_Records supplied_
--- --- ---
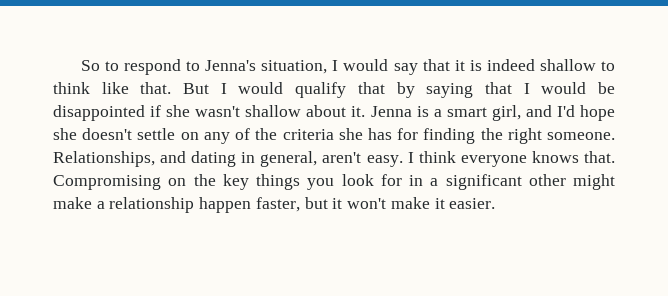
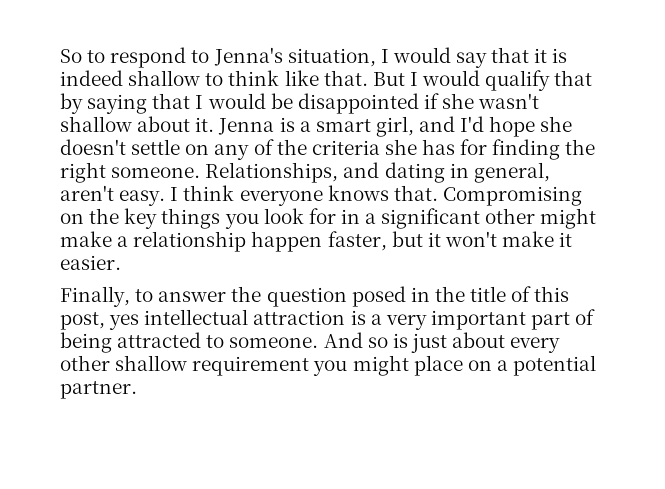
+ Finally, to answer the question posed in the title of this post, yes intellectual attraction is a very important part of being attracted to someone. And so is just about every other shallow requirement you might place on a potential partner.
--- --- ---
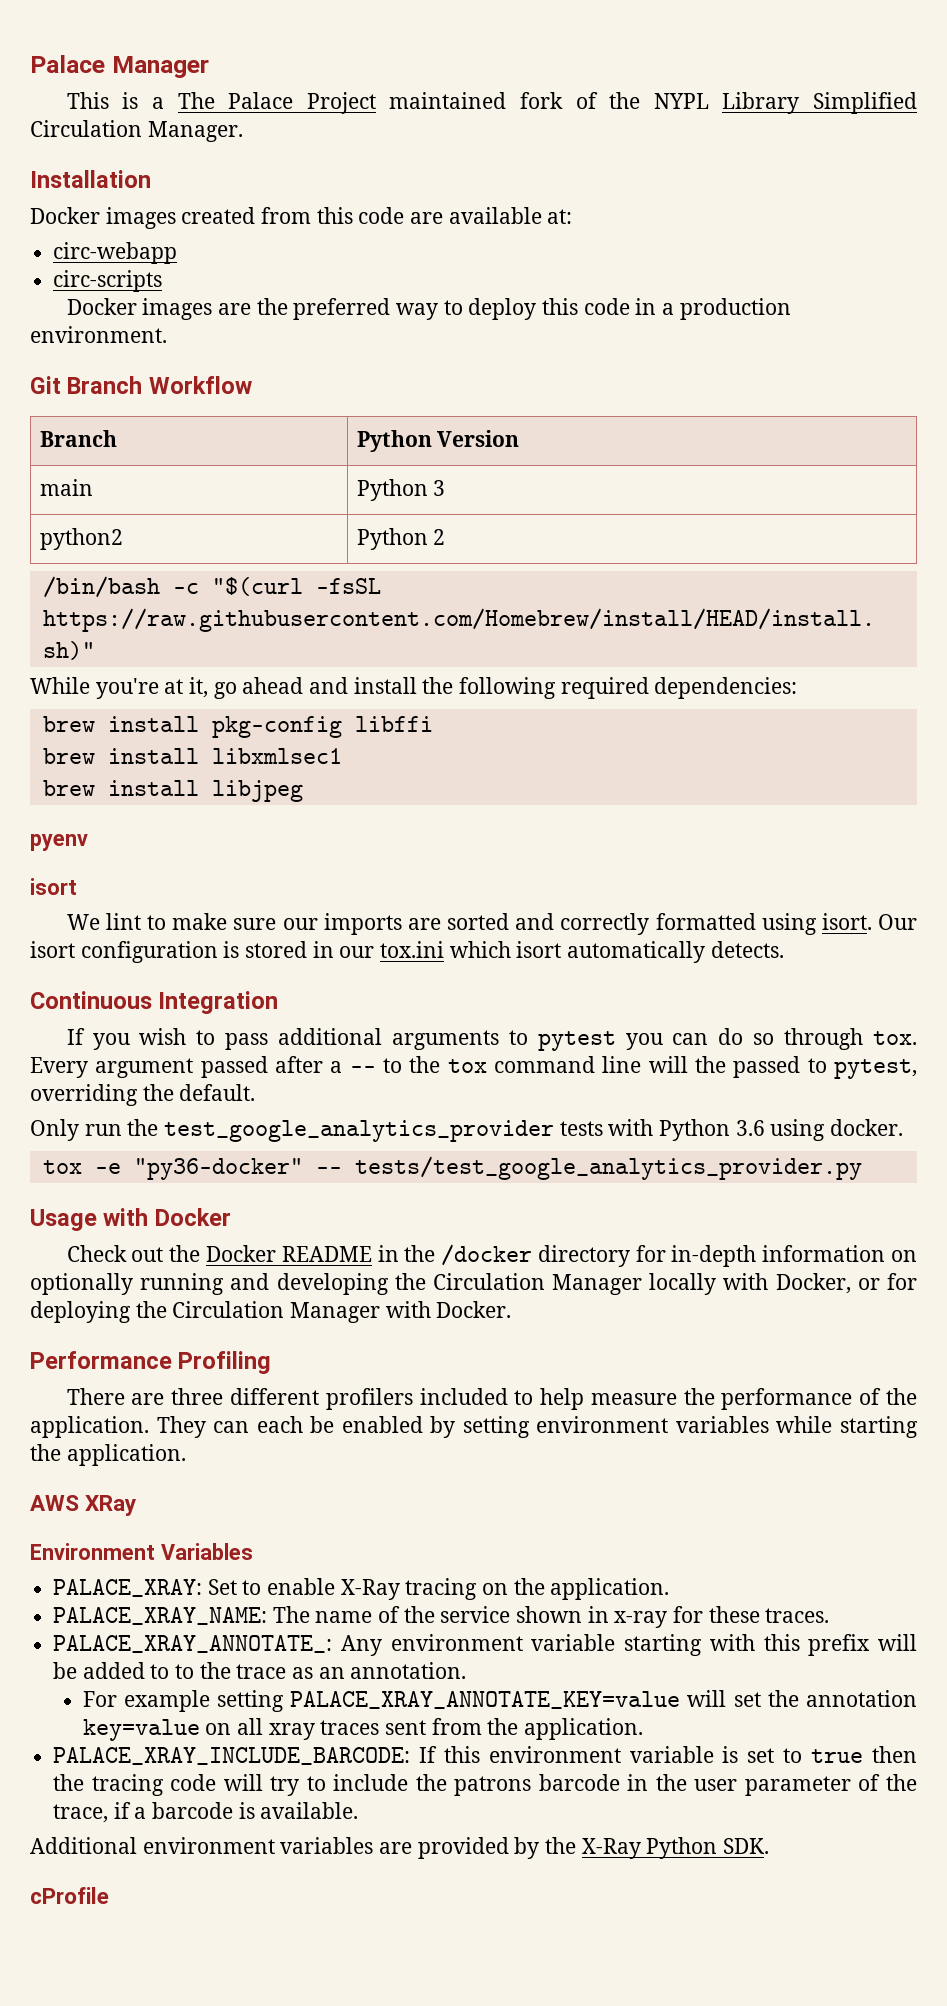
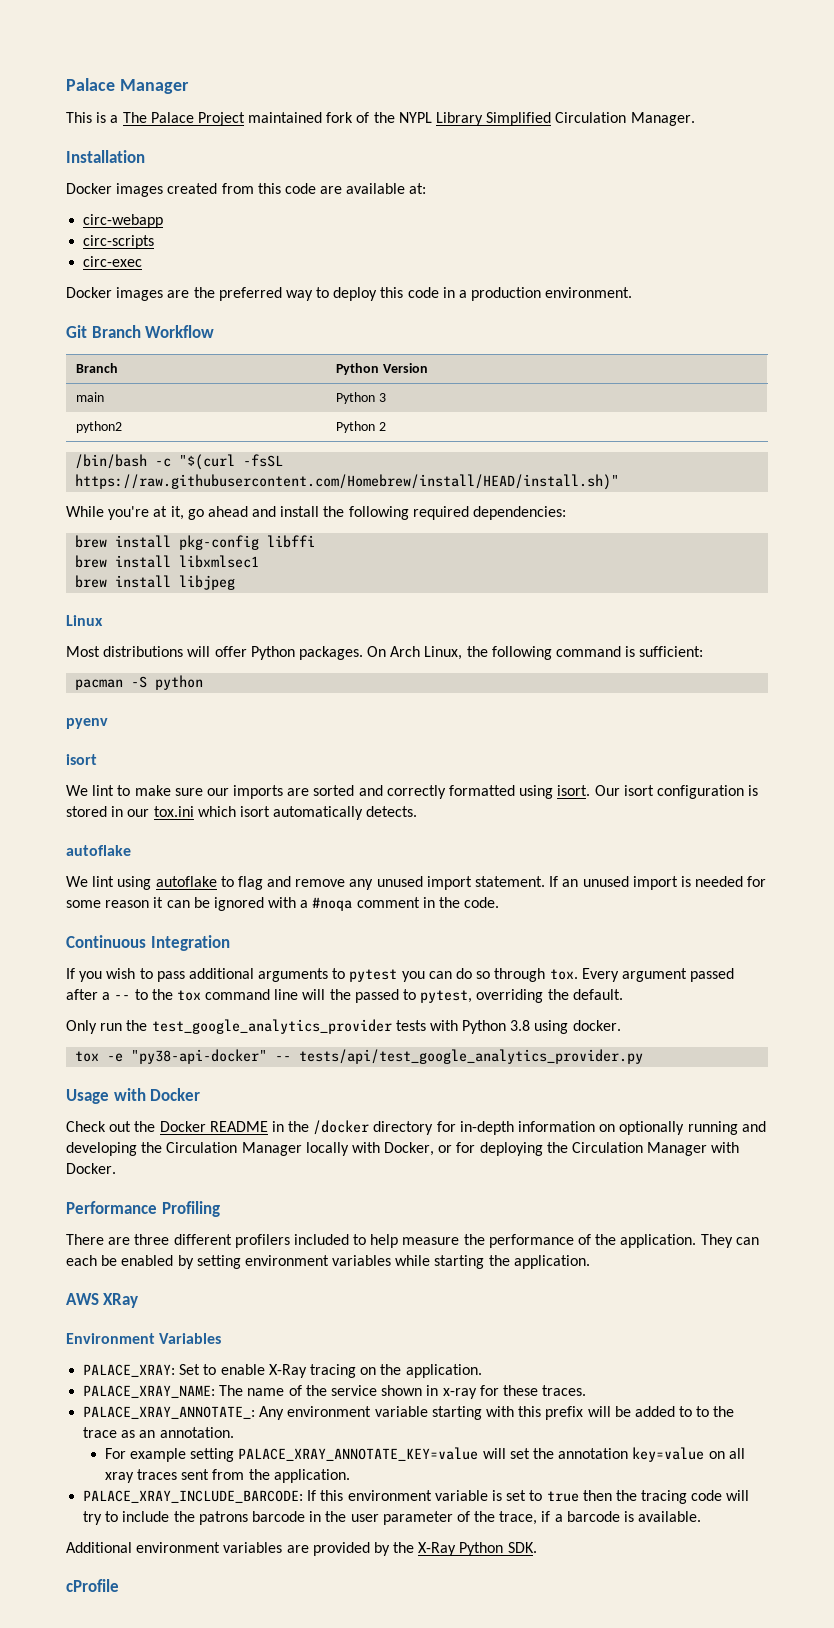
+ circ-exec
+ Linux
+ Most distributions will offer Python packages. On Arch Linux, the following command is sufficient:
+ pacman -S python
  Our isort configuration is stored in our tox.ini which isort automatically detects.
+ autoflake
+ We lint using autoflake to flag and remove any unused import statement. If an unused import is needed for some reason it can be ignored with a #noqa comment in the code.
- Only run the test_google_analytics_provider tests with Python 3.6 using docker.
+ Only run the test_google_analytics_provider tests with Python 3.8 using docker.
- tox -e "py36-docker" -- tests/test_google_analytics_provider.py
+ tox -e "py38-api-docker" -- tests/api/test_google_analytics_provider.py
--- --- ---
_Activity_
Search the preceding listing for "using" and extract every line where it is found.

_Task response_
+ We lint using autoflake to flag and remove any unused import statement. If an unused import is needed for some reason it can be ignored with a #noqa comment in the code.
- Only run the test_google_analytics_provider tests with Python 3.6 using docker.
+ Only run the test_google_analytics_provider tests with Python 3.8 using docker.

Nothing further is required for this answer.